Face aux biens publics, la gabegie, la mal gouvernance, la corruption tirent vers le bas le pays entier où pourtant tout est prioritaire. Au niveau de l’administration centrale, le gaspillage, les abus et usages privés des moyens de l’Etat constituent une criarde réalité. La tendance, c’est que tout le monde attend tout de l’Etat. L’entretien des routes dans les quartiers, nos écoles et centres de santé, c’est une affaire de l’Etat. Le nigérien devient de plus en plus indifférent et défaitiste.

Il était question récemment d’auditer les Organisations non gouvernementales (ONGs) de développement où semble-t-il aussi, avec la complicité des nôtres, les fonds mobilisés ne parviennent guère aux populations cibles au nom desquels les TDR (Termes de référence) des projets ont été élaborés et soumis aux bailleurs.
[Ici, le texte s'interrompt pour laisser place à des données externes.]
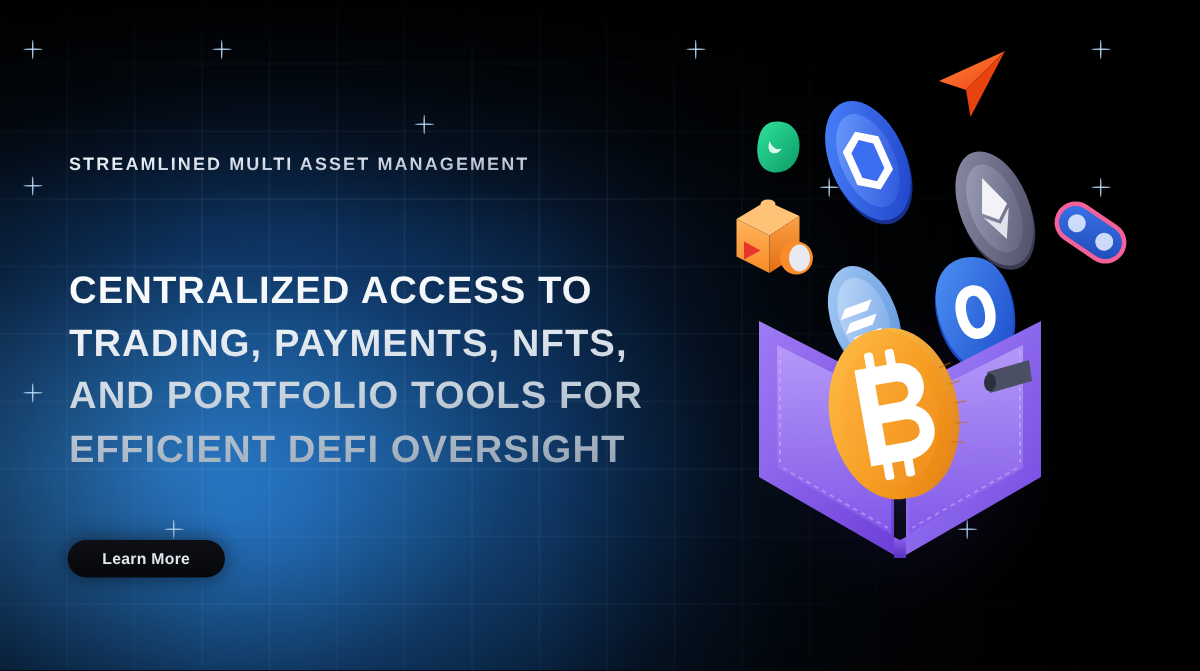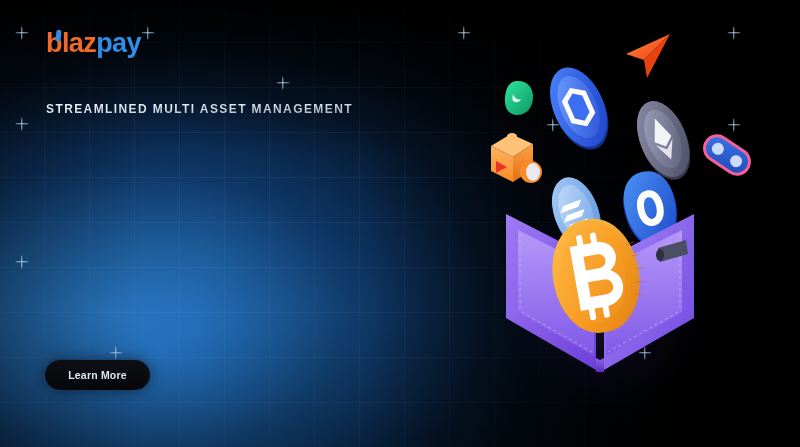"blazpay" div.logo { html: <div> <span> <span></span> <span>blaz</span><span>pay</span> </span> </div> -> none }
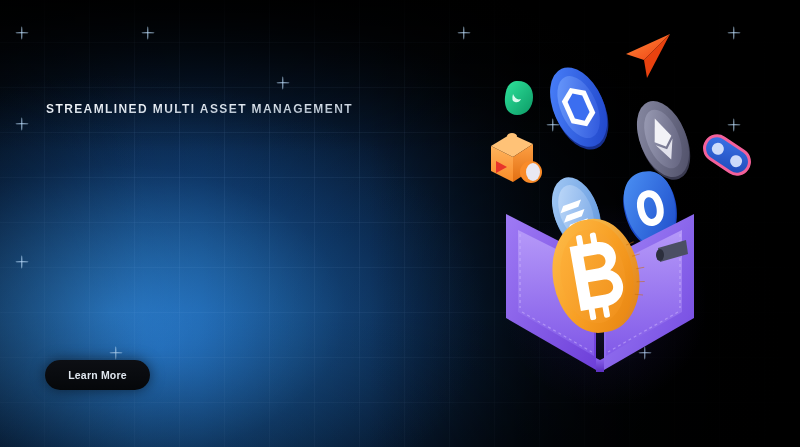"CENTRALIZED ACCESS TO TRADING, PAYMENTS," div.headline { html: none -> <div>CENTRALIZED ACCESS TO TRADING, PAYMENTS, NFTS, AND PORTFOLIO TOOLS FOR EFFICIENT DEFI OVERSIGHT</div> }
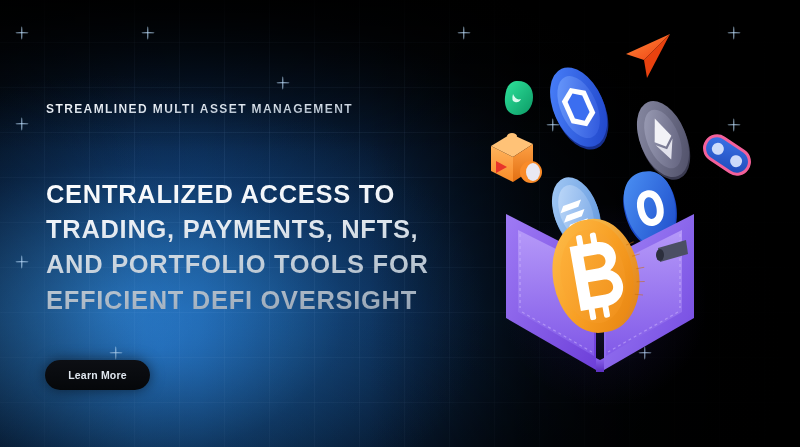"Learn More" .cta { height: 30px -> 25px }
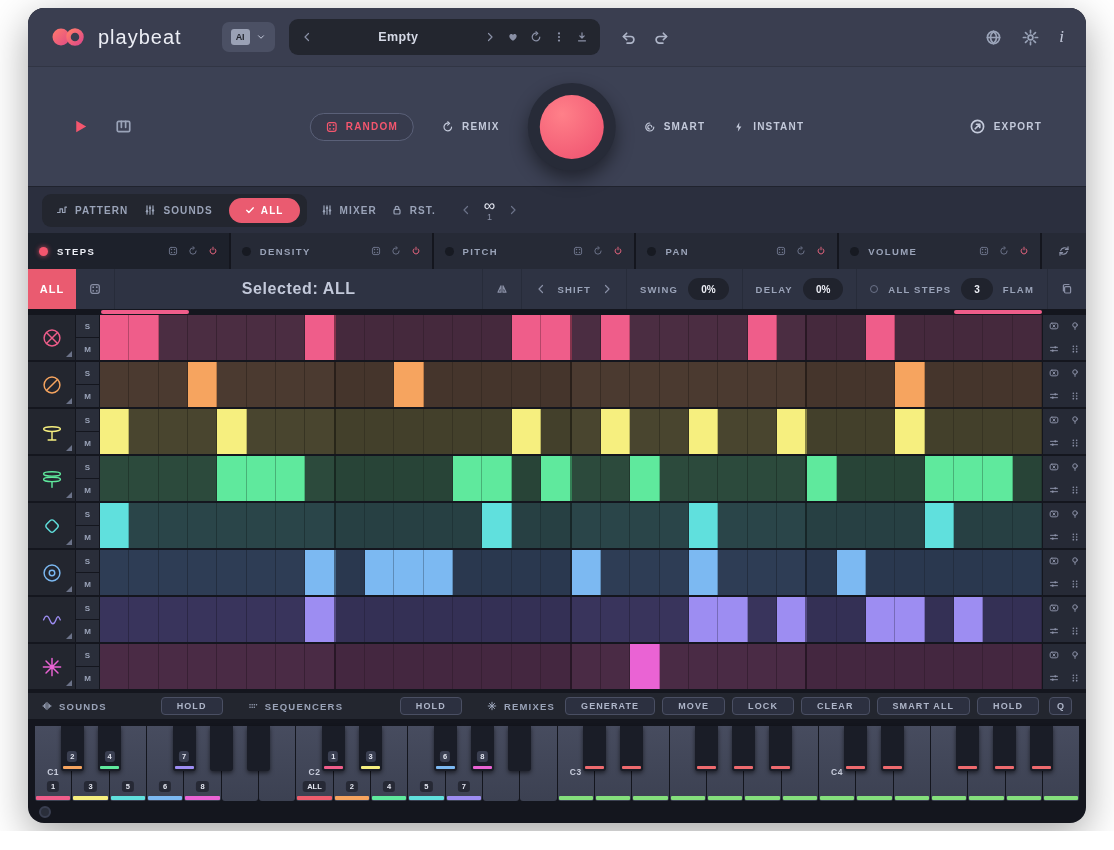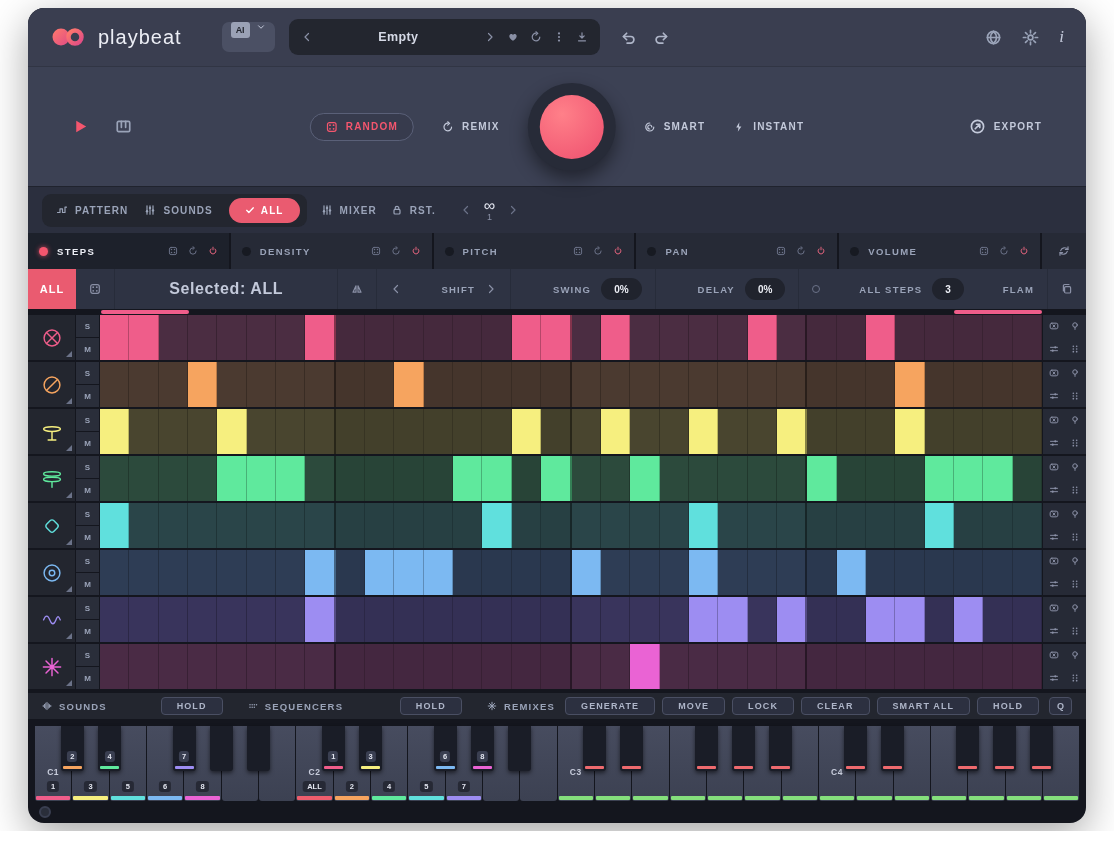"AI" .ai-btn { align-items: flex-start -> center }
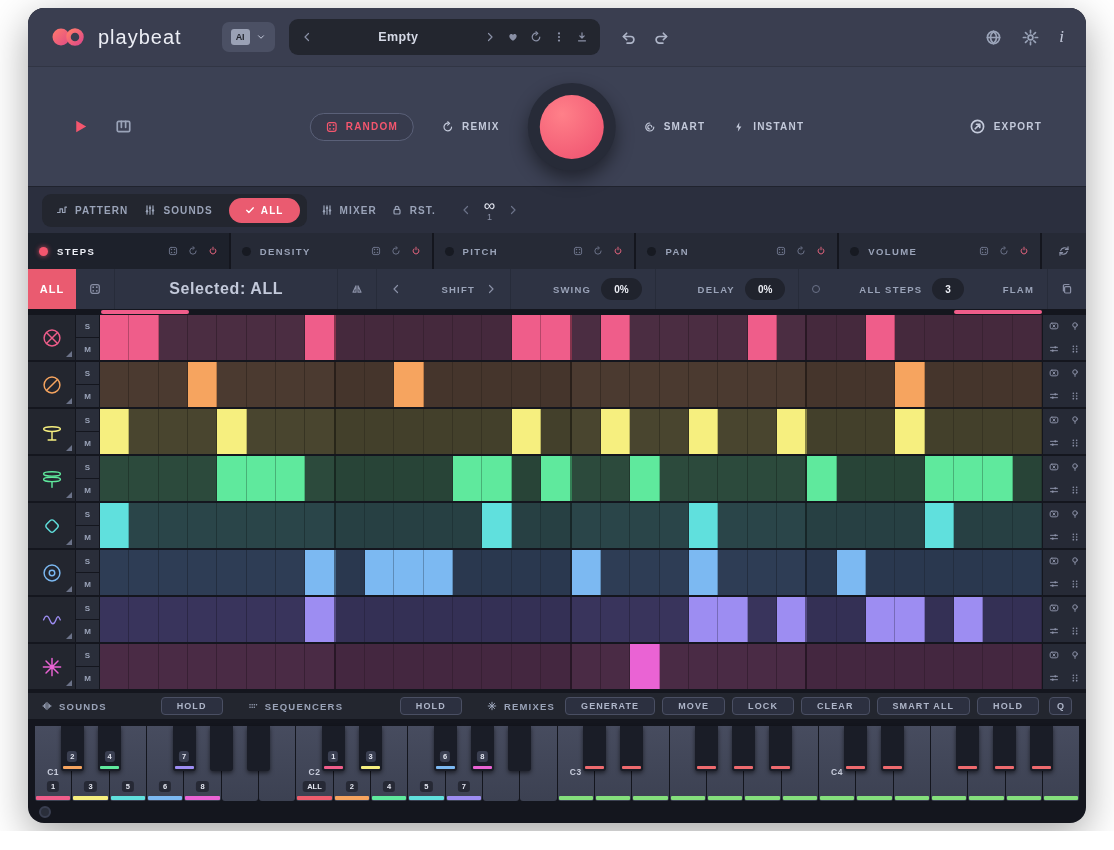"SHIFT" .cr-label { margin-left: 29px -> none }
Sur le plan politique, être à l’Opposition est synonyme de nihilisme tant les mauvaises attitudes des opposants sont contre productives. Ne rien voir et peindre tout en noir est la règle de l’Autre, qui n’attend que l’échec de l’adversaire aux commandes pour le remplacer. Le sens de l’Etat n’est pas la norme la mieux partagée chez certains qui prétendent pourtant diriger le Niger au sommet.

S’agissant du monde associatif ou corporatiste, le patriotisme et le sens de l’intérêt général désertent également les consciences. L’enseignant, l’agent des impôts, le douanier ou le médecin mettent en avant plus leurs prébendes à eux au détriment des intérêts du pays donc des populations qu’ils sont censés servir.

Sur les réseaux sociaux, cette merveille du siècle, les nigériens, au lieu d’être proactifs, passent leur temps à s’autodétruire par joutes et invectives via des plateformes interposées. La même tendance s’observe au niveau des médias traditionnels : une presse essentiellement d’opinion qui fait peu de cas des vraies questions de développement du Niger.

On le voit, les défis de notre pays sont énormes mais sur toute la ligne, tout se passe comme si des tares congénitales nous empêchent d’avoir la pleine conscience pour agir et ainsi inverser la tendance. Et pourtant, personne ne fera notre bonheur à notre place.